In order to prevent crimes of spectacle, we must remove the incentive for those contemplating the crimes. Going forward, the victims and the heroism of tragedies must consume press attention.

Attention to the human toll rather than the spectacle -- as we have learned from Katrina and other Hurricane coverage -- sparks selflessness, charity and facilitates collective community rebuilding. Telling the stories of the departed comforts the mourning and unites the nation.

Promoting and emphasizing the heroism of any catastrophe defines example for others to cultivate civic-mindedness and lessons for intervening to prevent future disasters. Humanizing the departed makes it harder for tomorrow's alienated, as they take this in, to so readily dehumanize people they have never met.

From a crime prevention standpoint, if terrorism only elevates the profiles of victims, turns them into stars and heroes and immortals to be celebrated, mass media have then defeated the purpose of terrorism, mass shooting and the third crime of immortality, targeting the famous such as John Lennon, Ronald Reagan, Gianni Versace, for example.

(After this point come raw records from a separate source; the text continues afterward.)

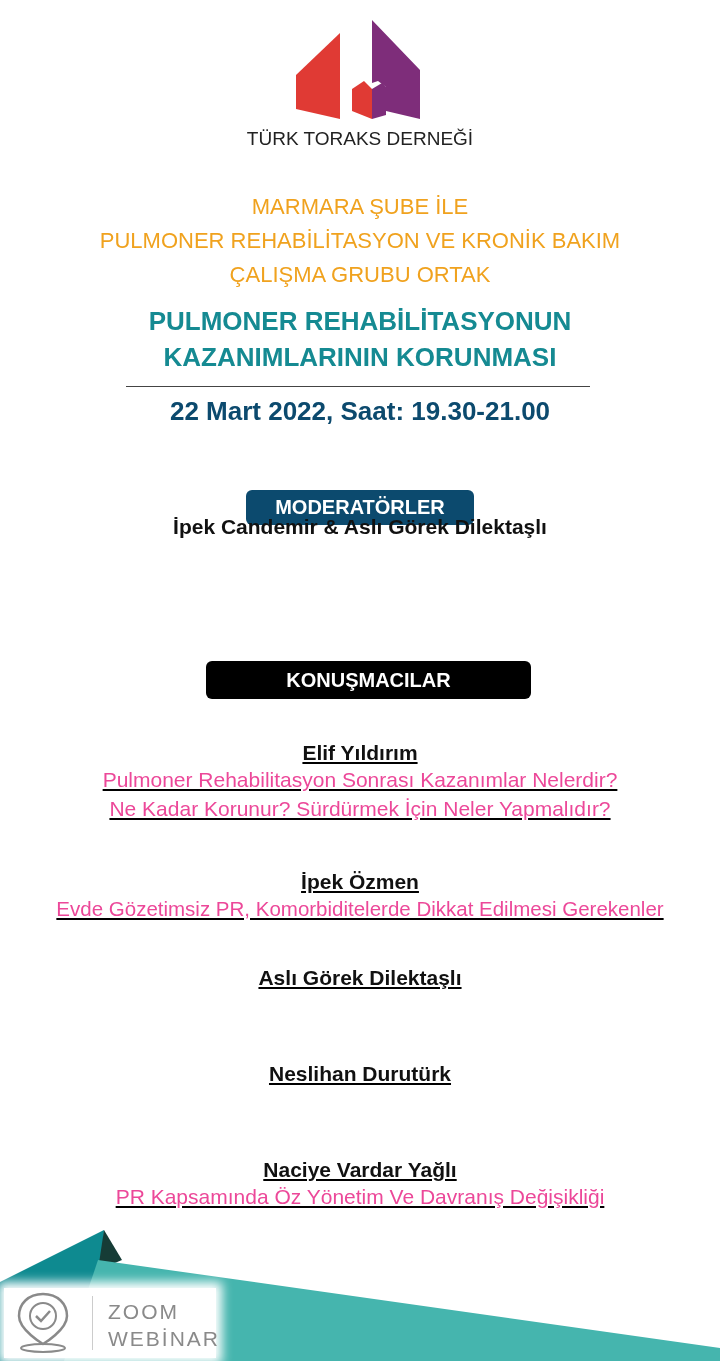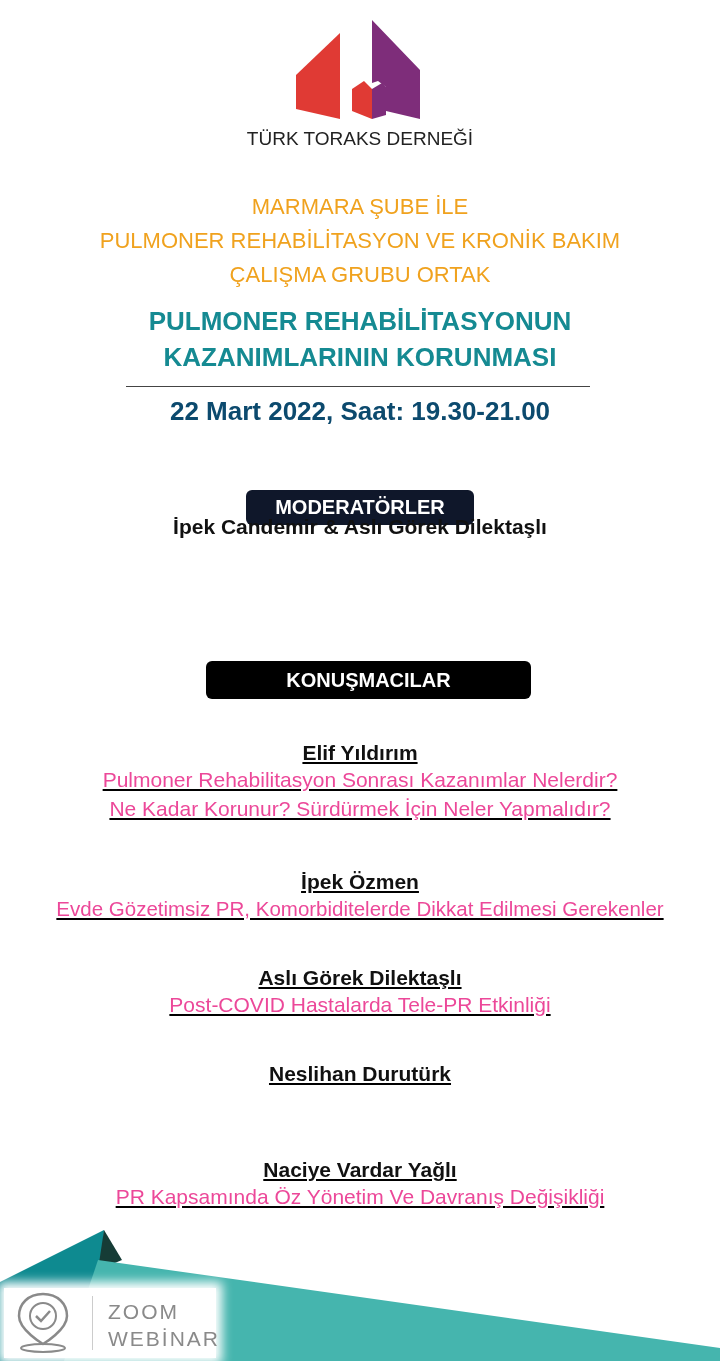--- a/index.html
+++ b/index.html
@@ -6,21 +6,21 @@
   body{width:720px;height:1361px;position:relative;overflow:hidden;background:#fff;font-family:"Liberation Sans","DejaVu Sans",sans-serif;}
   .abs{position:absolute;}
   .center{left:0;width:720px;text-align:center;}
   .logo{left:296px;top:15px;width:124px;height:108px;}
   .org{top:128px;font-size:19px;font-weight:normal;color:#222;letter-spacing:0px;}
   .t-orange{font-size:22px;color:#F0A21E;line-height:34px;}
   .t-teal{font-size:26px;color:#158A92;font-weight:bold;line-height:36px;}
   .rule{left:126px;width:464px;top:386px;height:1px;background:#444;}
   .date{top:396px;font-size:26px;font-weight:bold;color:#0c4a6e;}
   .badge{color:#fff;font-weight:bold;font-size:20px;text-align:center;border-radius:6px;}
-  .mod-badge{left:246px;top:490px;width:228px;height:35px;line-height:35px;background:#0f172a;}
+  .mod-badge{left:246px;top:490px;width:228px;height:35px;line-height:35px;background:#0c4a6e;}
   .spk-badge{left:206px;top:661px;width:325px;height:38px;line-height:38px;background:#000000;}
   .names{font-size:21px;font-weight:bold;color:#111;}
   .talk{font-size:21px;color:#ec4899;line-height:29px;}
   .speaker{position:absolute;left:0;width:720px;text-align:center;text-decoration:underline;}
   .footer{left:0;top:1210px;width:720px;height:151px;}
   .zoom-box{left:4px;top:1288px;width:212px;height:70px;background:#fff;box-shadow:0 0 10px 6px #fff;}
   .zoom-text{left:108px;top:1298px;font-size:21px;color:#8a8a8a;letter-spacing:2px;line-height:27px;}
   .zoom-sep{left:92px;top:1296px;width:1px;height:54px;background:#ccc;}
 </style>
 </head>
@@ -55,21 +55,20 @@
   <div class="names">Elif Yıldırım</div>
   <div class="talk">Pulmoner Rehabilitasyon Sonrası Kazanımlar Nelerdir?</div>
   <div class="talk">Ne Kadar Korunur? Sürdürmek İçin Neler Yapmalıdır?</div>
 </div>
 <div class="speaker" style="top:870px;">
   <div class="names">İpek Özmen</div>
   <div class="talk" style="font-size:20.5px;">Evde Gözetimsiz PR, Komorbiditelerde Dikkat Edilmesi Gerekenler</div>
 </div>
 <div class="speaker" style="top:966px;">
   <div class="names">Aslı Görek Dilektaşlı</div>
-  <div class="talk">Post-COVID Hastalarda Tele-PR Etkinliği</div>
 </div>
 <div class="speaker" style="top:1062px;">
   <div class="names">Neslihan Durutürk</div>
 </div>
 <div class="speaker" style="top:1158px;">
   <div class="names">Naciye Vardar Yağlı</div>
   <div class="talk">PR Kapsamında Öz Yönetim Ve Davranış Değişikliği</div>
 </div>
 
 <svg class="abs footer" viewBox="0 0 720 151">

At the same time, attention to the killers has to be specific and disciplined. Terror groups should be repudiated and ridiculed as subhuman, devolved and primitive. Such messages need to be communicated in all pertinent languages and dialects and through all media from within this country and overseas.

Terror leaders' previous failures and personality disorders, and especially the leaders' insincerity and vice, must be underscored. Their actions should be so intensely delegitimized that whatever group they claim to represent would be embarrassed enough to loudly and categorically reject them. The latter is especially important in order to prevent recruitment and further empowerment of the terrorists.

The press and academia have successfully adopted this strategy for white supremacists; it's time to refine these lessons and adopt them to disincentivize terror affiliation.

Likewise, mass shooters need to be held out as perverts. Mass shooting is a copycat crime. People do follow evildoers; no one, however, follows a pervert.

How our society portrays sex offenders is a useful and successful example. Rapists are never humanized, never depicted through their struggles or their grievances. They are decreed as weirdos, losers and turned into pariahs. Our leaders and mass media focus so much hate and contempt toward sex offenders that some even live in fear. The same must be done to terrorists and mass shooters.

Mass killers should be mentioned as little as possible by name. No book deals, no exclusive interviews with tomorrow's Timothy McVeigh. No coverage of their funerals, no marking their grave. Pictures used to refer to them need to be as small, unappealing and repulsive as possible. Terror leader Khalid Sheikh Mohammad, so recognized by a picture of him as hairy, unkempt and smarmy, is an example of such effective depiction. And so, mass shooters need to be recalled at their absolute ugliest.

Rather than humanized as bullied, they should be recalled as weak perverts who offered little and took more. Their sexual, athletic and academic incompetence should be emphasized. If the parameters of their disgrace are so complete and so dehumanized, they will inspire no one and will be seen for how pathetic they truly are.

Those who suggest that competitive news coverage does not allow for a more community-minded approach to news coverage should note how restrained the press was in covering the beheadings of prisoners of al Qaeda, including the death of Wall Street Journal reporter Daniel Pearl. And, how the press has disciplined itself in more recent days in its Cho coverage.

The media have a role in the public's right to know; it must ensure that tomorrow's disaffected must ingest mass shooting, terror affiliation and other sensational crime as perverted in order to turn away from it.

In so doing, the press can create and foster role models that inspire those who are struggling to find their purpose in healing their community, rather than in destroying it.